Nachdem die Testspiele während der Vorbereitungszeit eher mau verlaufen sind, konnte man zumindest am vergangenen Samstag im Cup etwas Selbstvertrauen tanken. Letztendlich sollte man jedoch weder das eine noch das andere über- oder unterbewerten. Die deutliche Niederlage gegen Dresden war in dieser Höhe auch unserer mangelhaften Chancenverwertung geschuldet, während das 4:0 gegen Donaufeld letztlich ein Pflichtsieg war. Und so schön und finanziell lukrativ ein weites Vorstoßen im ÖFB-Cup sein mag, der Fokus muss auf der Meisterschaft liegen. Ergo: Ab Freitag zählt es!
Bevor wir uns allerdings unseren Wünschen, Hoffnungen und Vorfreuden hingeben, werden wir nicht darum herumkommen, zunächst ein paar Worte über Hiobsbotschaften und Negativnachrichten zu verlieren. Unsere äußerst vielversprechende Leihgabe vom Salzburger Zuckerwasserhersteller, Tim Trummer, fällt aufgrund einer Muskelverletzung leider aus. Gleiches gilt für Tobias Koch, der ebenfalls mit muskulären Problemen zu kämpfen hat. Des Weiteren konnten die internen Streitigkeiten unserer aktiven Fanszene trotz der Vermittlungsversuche zweier Vereinsfunktionäre nicht beigelegt werden, weshalb der Auswärtssupport in Linz nicht in voller Stärke erfolgen wird. Ich enthalte mich an dieser Stelle einer persönlichen Beurteilung, da bislang ausschließlich der Red Firm SC ein Statement zu der gesamten Causa veröffentlicht hat. Unter diesen Umständen ist es mir leider aus nachvollziehbaren Gründen auch nicht möglich, meinen Vorbericht mit den obligatorischen Worten „We Are GAK“ zu schließen.
Kommen wir also zum Positiven! Unser Gegner heißt LASK und ist amtierender Meister. Das wiederum bedeutet: Wir können punkten, wir wollen punkten, aber es wäre trotzdem keine Katastrophe, wenn wir es nicht tun. Unser Kader ist mitnichten so schwach, wie mancherorts im Vorfeld des Saisonauftakts behauptet. Mit Gragger und Michorl wurden zwei durchaus spielfreudige und bundesligaerfahrene Kicker verpflichtet. Hermesh ist ebenfalls nicht auf der Nudelsuppe dahergeschwommen, Lichtenberger scheint immer besser mit Grosse zu harmonieren und mit Stanković haben wir einen ehemaligen Nationaltorwart im Kasten. Dass Klassen sich für ein dauerhaftes Engagement bei den Roten entschieden hat, ist definitiv kein Nachteil. Und ob Smits oder Guerti im Sturm zünden werden, wird sich in Kürze zeigen. In Summe ist uns also diesen Freitag in der Giebelkreuz Arena durchaus eine Überraschung zuzutrauen.
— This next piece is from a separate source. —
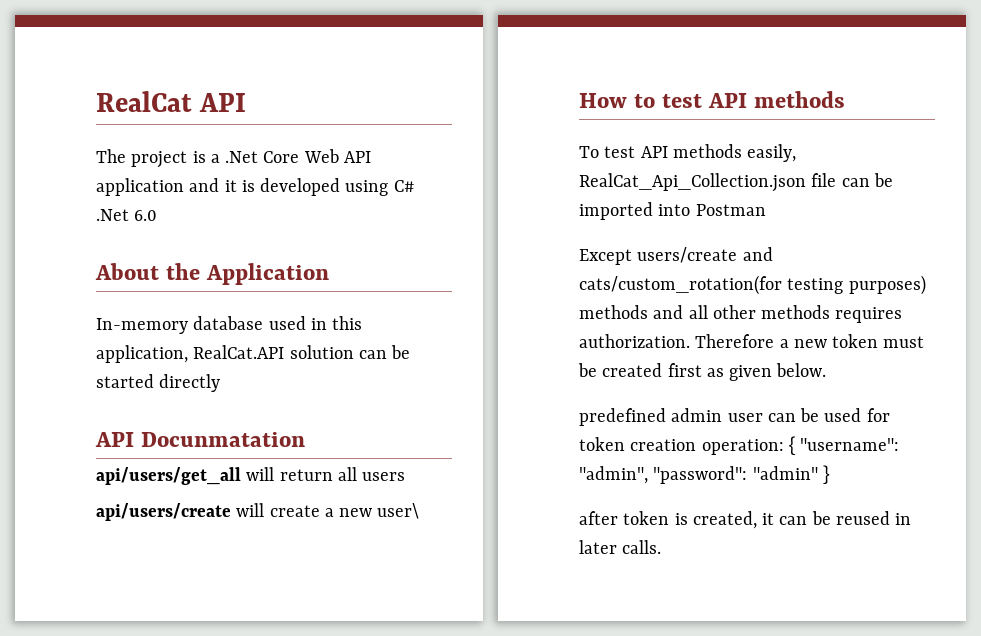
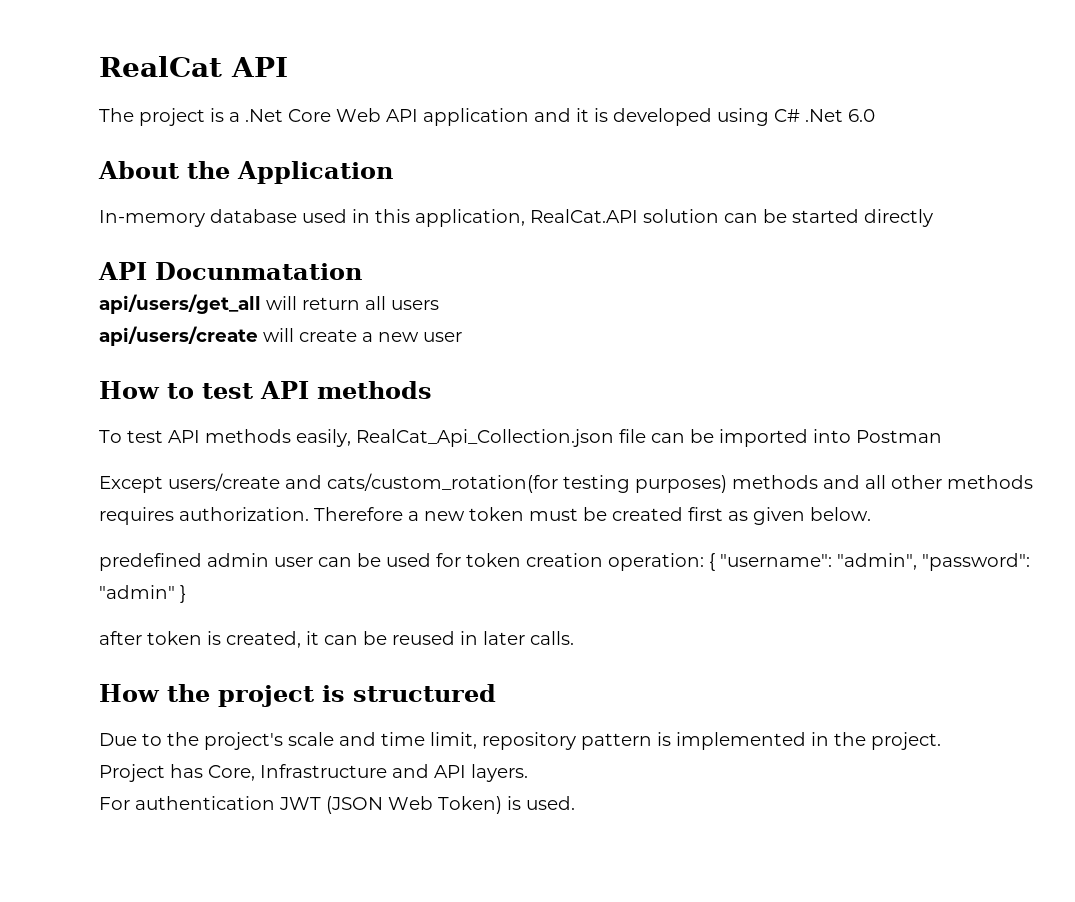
[377,503,420,519] user\ -> [423,332,462,342] user
(662, 547) none -> [99,684,496,707] [99,732,941,750] [99,764,528,782] [99,796,575,814] // How the project is structured // Due to the project's scale and time limit, repository pattern is implemented in the project. // Project has Core, Infrastructure and API layers. // For authentication JWT (JSON Web Token) is used.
Aber egal, wie das Auftaktspiel ausgehen wird: Wir sollten diesmal als Fans darauf verzichten, uns schon nach Runde 1 als Fixabsteiger oder bundesligauntauglich zu bezeichnen. Das Jammern über eine angeblich völlig verfehlte Transferpolitik oder das altbekannte „XY raus“ würde Ende Juli ebenfalls eher kontraproduktiv erscheinen. Lasst uns bis Freitag noch ein wenig Vitamin D für das persönliche Wohlbefinden tanken und davon ausgehen, dass es heuer in Summe besser wird als letzte Saison. In diesem Sinne: Auf die Roten!